Yosi menjelaskan membawa persoalan ini ke Mahkamah Internasional hanya akan membuang biaya. Karena kekuatan Cina di kawasan sangat besar.  Yosi mengatakan Indonesia tidak perlu melakukan kofrontasi yang berlebihan dengan Cina.

Baca juga, Menlu Minta Cina Hormati Kedaulatan Indonesia.

Ia menilai implikasinya membawa sengketa ini ke ranah hukum internasional cukup banyak. Ia mencontohkan sengketa Laut Cina Selatan yang sampai hari ini belum selesai.

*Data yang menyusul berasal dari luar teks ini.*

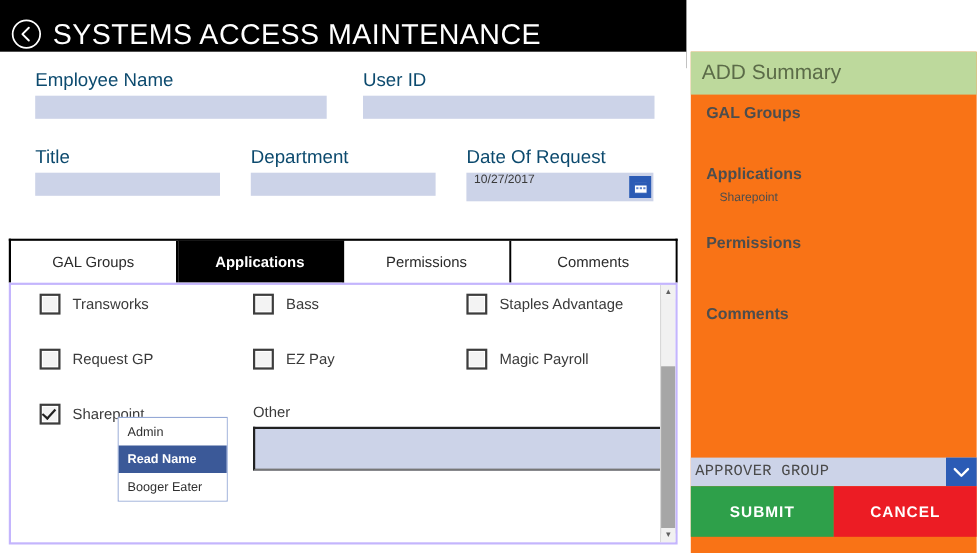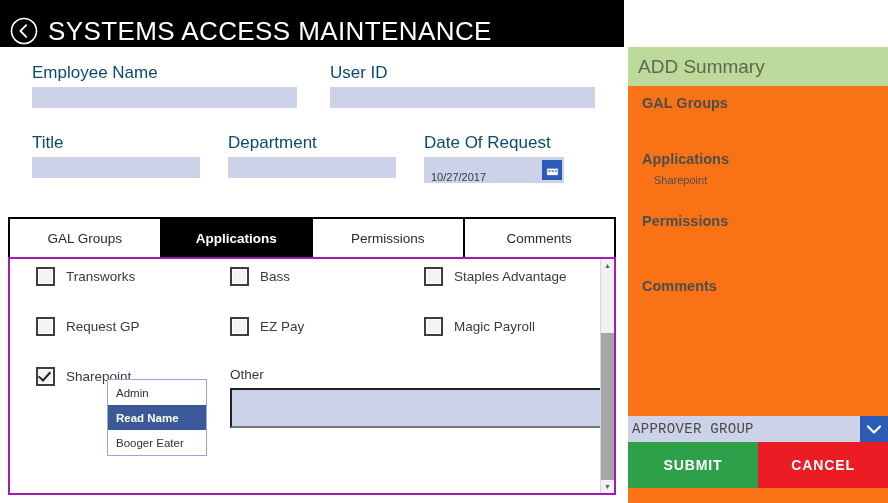--- a/index.html
+++ b/index.html
@@ -91,11 +91,11 @@
 
   #date-wrap {
     position: relative;
-    width: 140px;
+    width: 170px;
     height: 26px;
     background: #ccd3e8;
     display: flex;
-    align-items: flex-end;
+    align-items: flex-start;
   }
   #date-value {
     font-size: 11px;

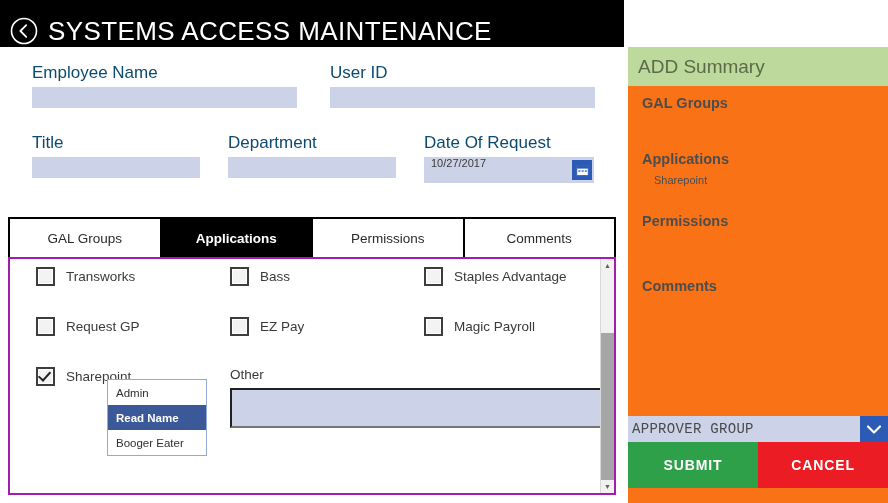--- a/index.html
+++ b/index.html
@@ -150,7 +150,7 @@
   #tab-body {
     position: relative;
     height: 238px;
-    border: 2px solid #a21caf;
+    border: 2px solid #c4b5fd;
     box-sizing: border-box;
     background: #ffffff;
     overflow: hidden;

Ia mengatakan gertakan Menteri Kelautan dan Perikanan Susi Pudjiastuti kepada Cina memang diperlukan. Tapi hubungan baik dengan Cina pun harus tetap dipertahankan.  "Logika internasional abad 21 agak susah, nggal bisa 100 persen pro Amerika nggak bisa 100 persen pro Cina,"katanya.

Yosi mengatakan hubungan ekonomi dengan Cina kemungkinan besar akan terganggu. Ia menyarankan tetap separuh ke kanan-separuh kek kiri. "Mendayung di antara dua karang," kata Yosi mengutip Soekarno.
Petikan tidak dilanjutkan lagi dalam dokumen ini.